All information here was borrowed from the GDPR website https://eugdpr.org

There have been two recent cases brought before the Court of Justice of the European Union (CJEU) dealing with data privacy in the run-up to the GDPR. The case of Weltimmo affects the realm of one-stop-shop regulation within the EU, and the case ruling Safe Harbour invalid affects the realm of EU-US data transfers.

Weltimmo Case

An already controversial topic, the idea of a one-stop-shop for data privacy regulation first arose out of the previous directive, intending to cut some of the red tape for businesses. However, the Weltimmo case on 1 October 2015 resulted in the ruling that companies must comply with local data privacy laws if they have “establishments” in member states outside that which holds their European headquarters. Although the GDPR was already attempting to fix this imperfect system before the CJEU ruling, there are still many issues to be worked out. Chief among these is the split between the DPAs of businesses and individuals. Regulators wish to make life easier for businesses by allowing them to only register and deal with one national DPA, yet they also want individuals to be able to go to their own respective DPA, whichmay very well be different from the businesses.

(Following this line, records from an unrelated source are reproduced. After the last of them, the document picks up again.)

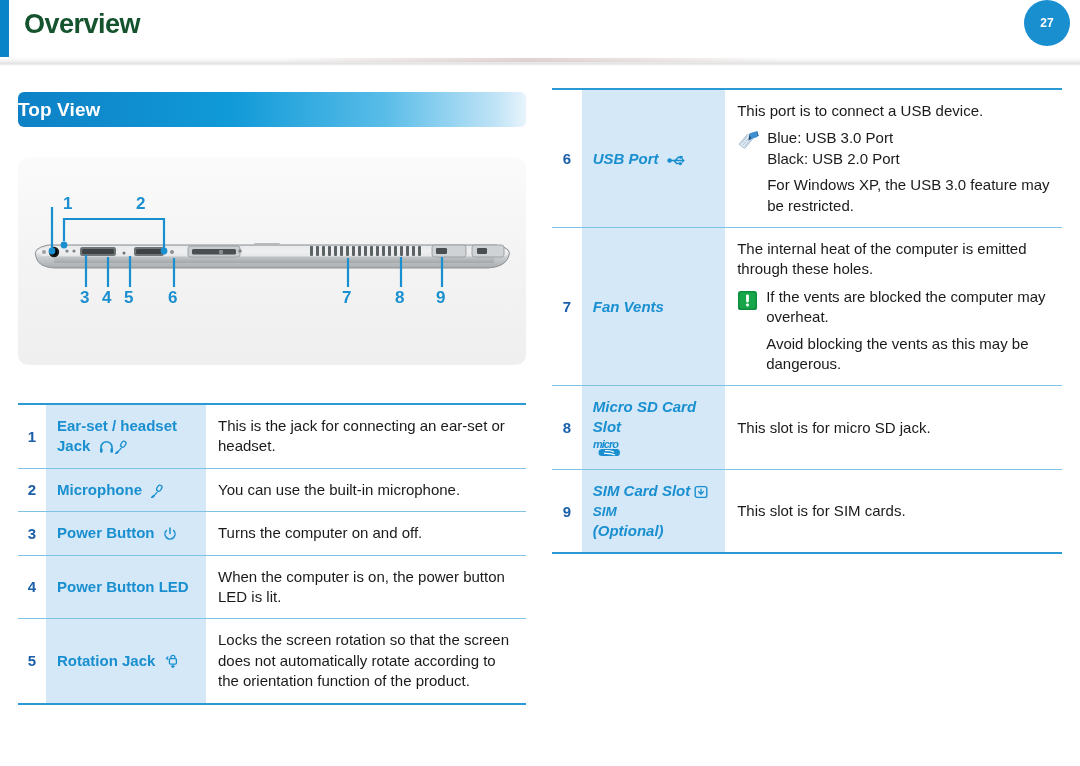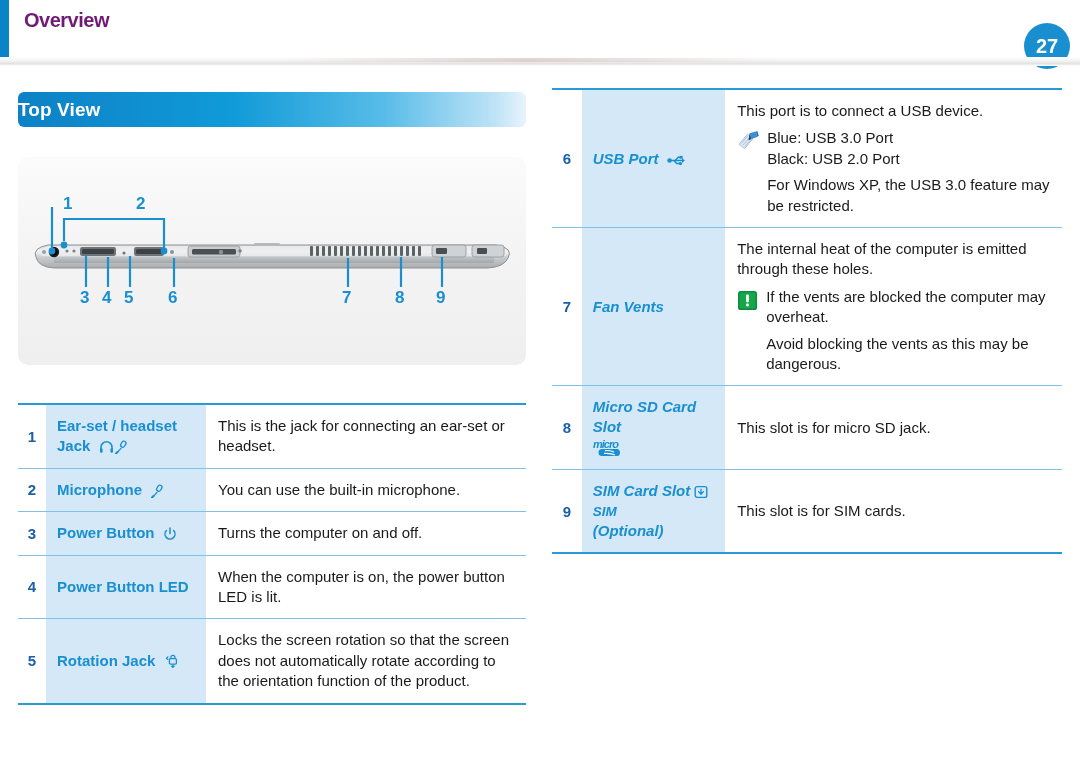--- a/index.html
+++ b/index.html
@@ -19,7 +19,7 @@
   }
   .header-title {
     position: absolute; left: 24px; top: 9px;
-    font-size: 20px; font-weight: bold; color: #701a75;
+    font-size: 27px; font-weight: bold; color: #14532d;
     letter-spacing: -0.5px;
   }
   .header-rule {

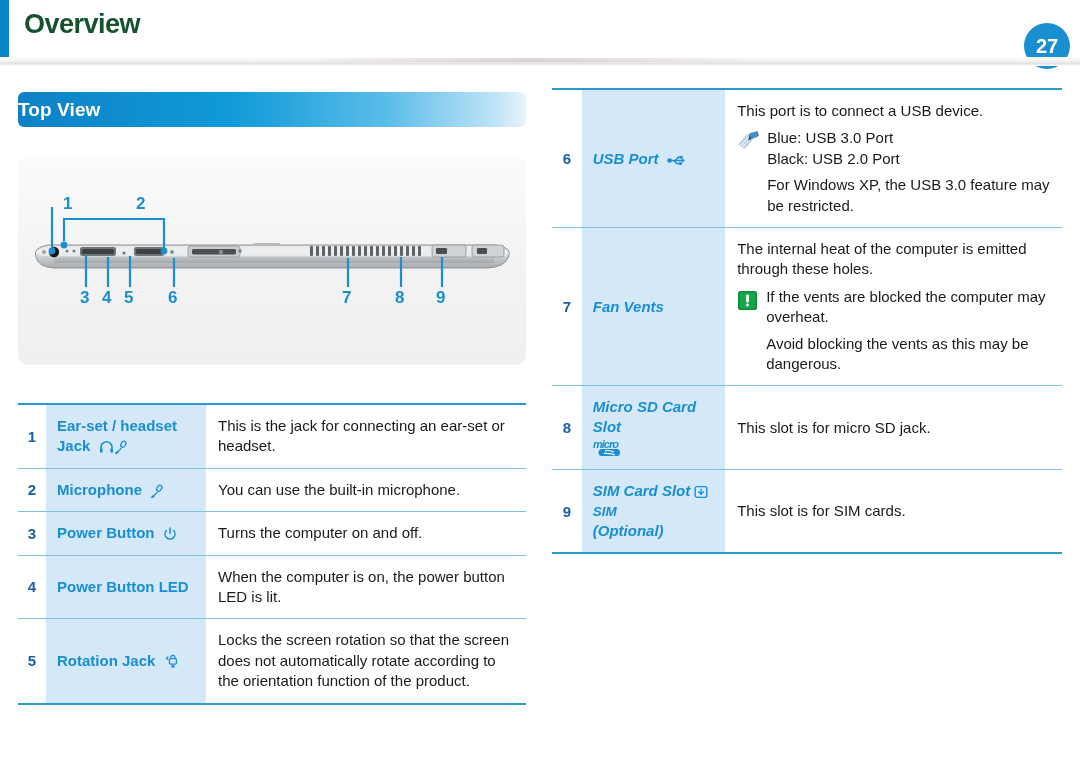--- a/index.html
+++ b/index.html
@@ -39,10 +39,10 @@
     font-size: 13.5px; font-weight: bold; color: #1a8fd0; white-space: nowrap;
   }
   .page-badge {
-    position: absolute; right: 10px; top: 23px;
+    position: absolute; right: 10px; top: 0;
     width: 46px; height: 46px; border-radius: 50%;
     background: #1a8fd0; color: #ffffff;
-    font-size: 20px; font-weight: bold;
+    font-size: 12px; font-weight: bold;
     display: flex; align-items: center; justify-content: center;
   }
 

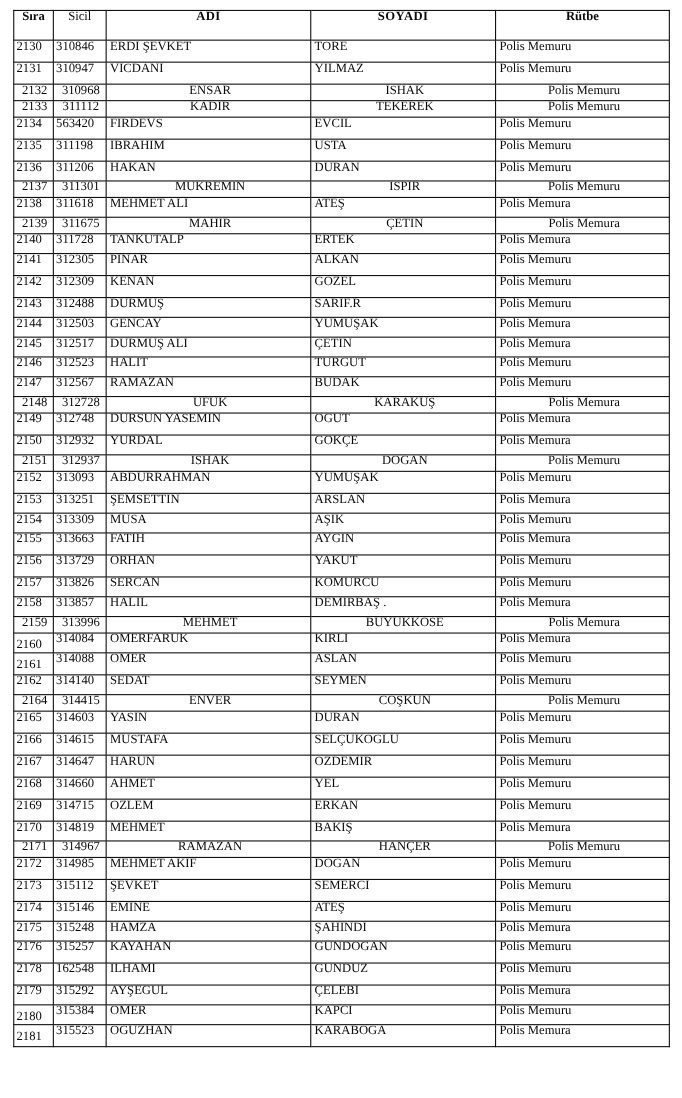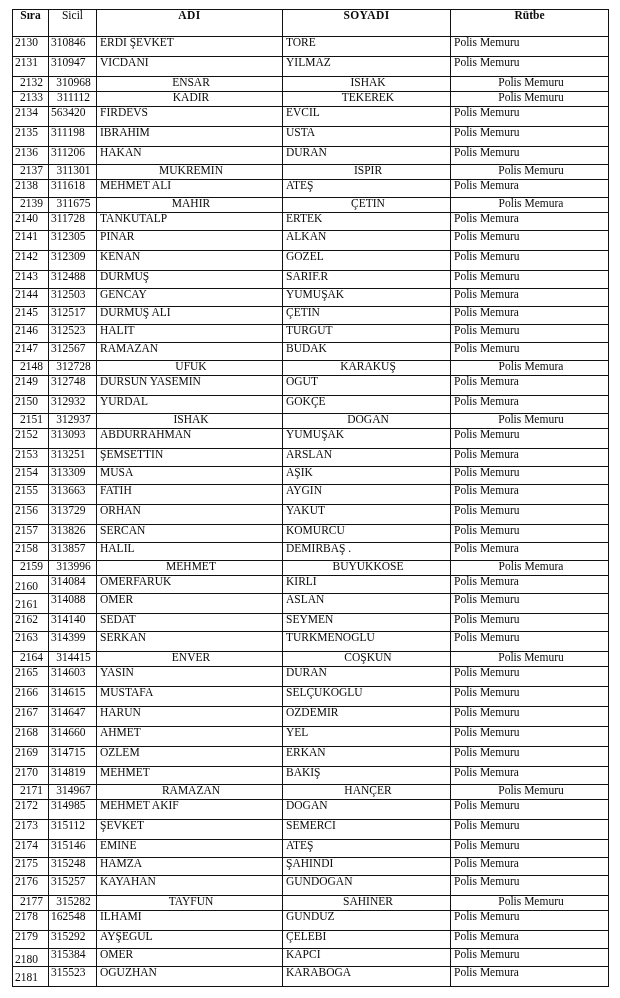--- a/index.html
+++ b/index.html
@@ -694,23 +694,6 @@
             <span class="cell">Polis Memuru</span>
           </td>
         </tr>
-        <tr class="h-tall group-end">
-          <td class="sira">
-            <span class="cell">2163</span>
-          </td>
-          <td class="sicil">
-            <span class="cell">314399</span>
-          </td>
-          <td class="adi">
-            <span class="cell">SERKAN</span>
-          </td>
-          <td class="soyadi">
-            <span class="cell">TURKMENOGLU</span>
-          </td>
-          <td class="rutbe">
-            <span class="cell">Polis Memuru</span>
-          </td>
-        </tr>
         <tr class="h-short">
           <td class="sira">
             <span class="cell">2164</span>

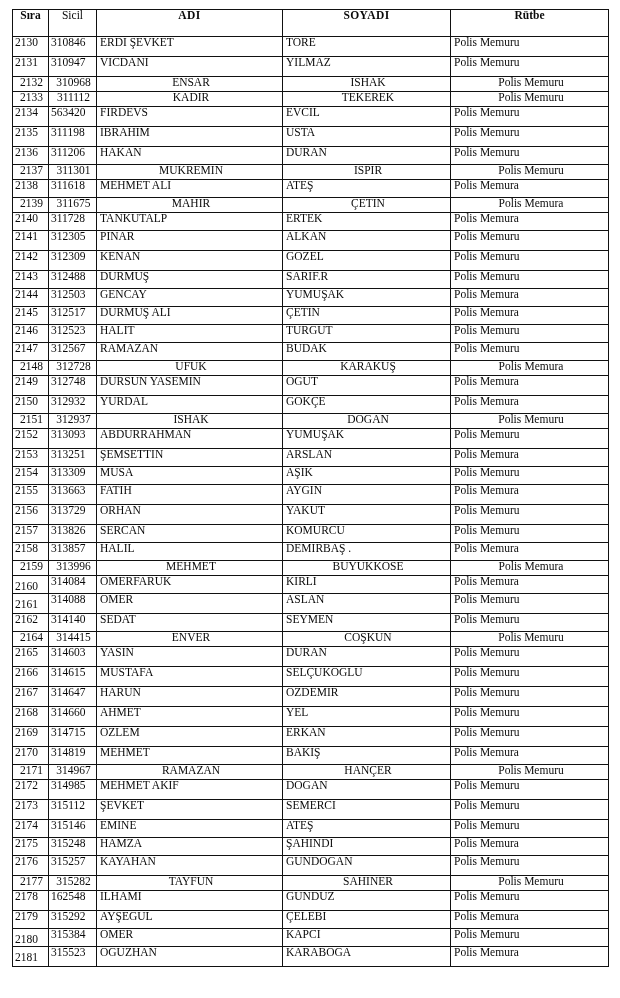--- a/index.html
+++ b/index.html
@@ -915,23 +915,6 @@
             <span class="cell">Polis Memuru</span>
           </td>
         </tr>
-        <tr class="h-short">
-          <td class="sira">
-            <span class="cell">2177</span>
-          </td>
-          <td class="sicil">
-            <span class="cell">315282</span>
-          </td>
-          <td class="adi">
-            <span class="cell">TAYFUN</span>
-          </td>
-          <td class="soyadi">
-            <span class="cell">SAHINER</span>
-          </td>
-          <td class="rutbe">
-            <span class="cell">Polis Memuru</span>
-          </td>
-        </tr>
         <tr class="h-tall group-end">
           <td class="sira">
             <span class="cell">2178</span>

Collapse of Safe-Harbour Agreement

Only 5 days after the Weltimmo ruling, the CJEU came down with another ruling affecting data privacy, this time declaring the Safe Harbour scheme for EU-US data transfers to be invalid. While it was not the only way to transfer data to the US from the EU, around 4,500 companies relied on this framework as their main legal basis for transfers. The case was originally brought about by Austrian student Max Schrems, following the NSA revelations by Edward Snowden. It was ruled that the US public authorities were not only outside of the scope of Safe Harbour, but also have conflicting laws that prevail over the scheme in certain circumstances. It is yet to be seen if the extended scope of the GDPR (affecting all of the businesses processing EU personal data) will entirely replace the Safe Harbour scheme. There is also hope for a so called Safe Harbour 2.0 to relieve the pressure on businesses to find other legal forms of data transfer, which would likely be in effect well before the GDPR.